(Exercise inputs)

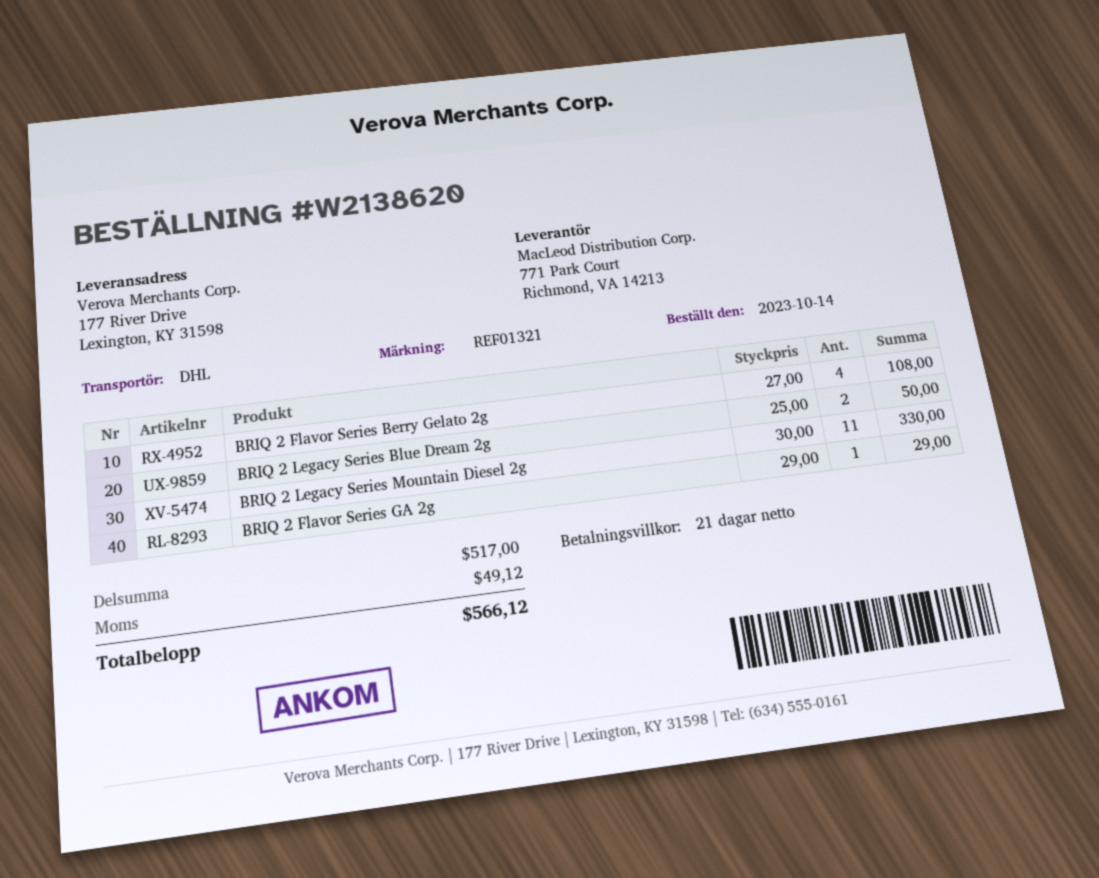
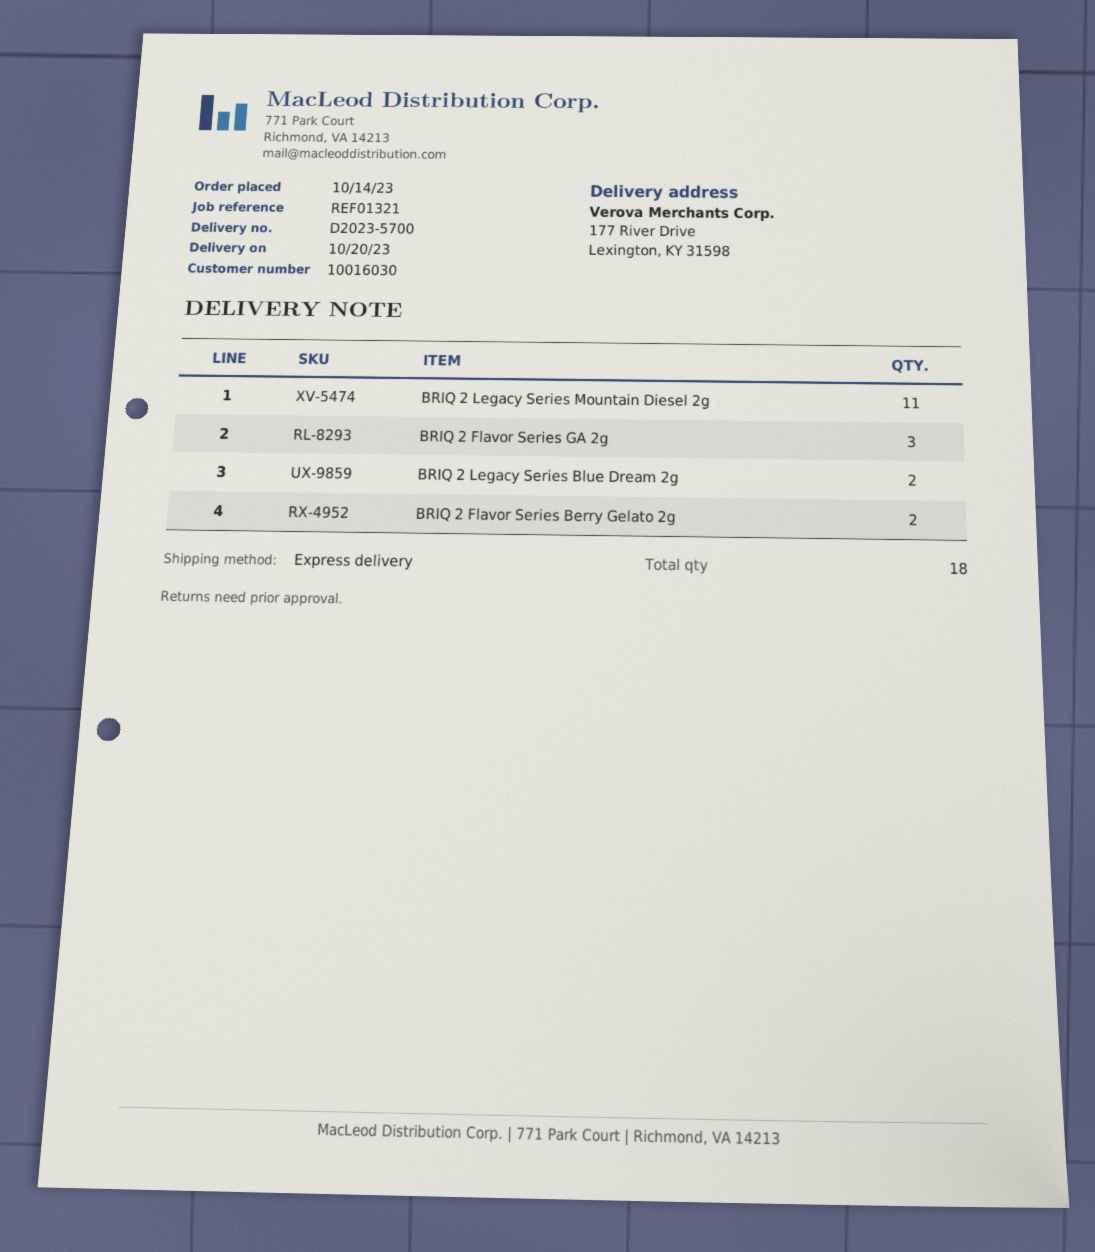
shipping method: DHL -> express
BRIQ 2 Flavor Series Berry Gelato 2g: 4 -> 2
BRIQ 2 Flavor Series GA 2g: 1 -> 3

(End Exercise inputs)
(Exercise inputs)

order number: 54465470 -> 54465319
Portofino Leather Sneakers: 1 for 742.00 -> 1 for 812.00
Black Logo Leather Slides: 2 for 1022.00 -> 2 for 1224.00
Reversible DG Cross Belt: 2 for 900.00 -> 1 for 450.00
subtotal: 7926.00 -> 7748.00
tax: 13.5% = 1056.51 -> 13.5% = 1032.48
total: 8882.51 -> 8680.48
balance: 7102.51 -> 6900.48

(End Exercise inputs)
(Exercise inputs)

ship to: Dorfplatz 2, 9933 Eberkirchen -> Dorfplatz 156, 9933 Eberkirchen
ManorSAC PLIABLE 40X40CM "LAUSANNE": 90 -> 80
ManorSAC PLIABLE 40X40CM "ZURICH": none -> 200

(End Exercise inputs)

* Work request *
Above are the records. Print exactly, and only, the lines from the line with "Reversible DG Cross" to the line with "balance: 7102.51 -> 6900.48", both inclusive.

* Written response *
Reversible DG Cross Belt: 2 for 900.00 -> 1 for 450.00
subtotal: 7926.00 -> 7748.00
tax: 13.5% = 1056.51 -> 13.5% = 1032.48
total: 8882.51 -> 8680.48
balance: 7102.51 -> 6900.48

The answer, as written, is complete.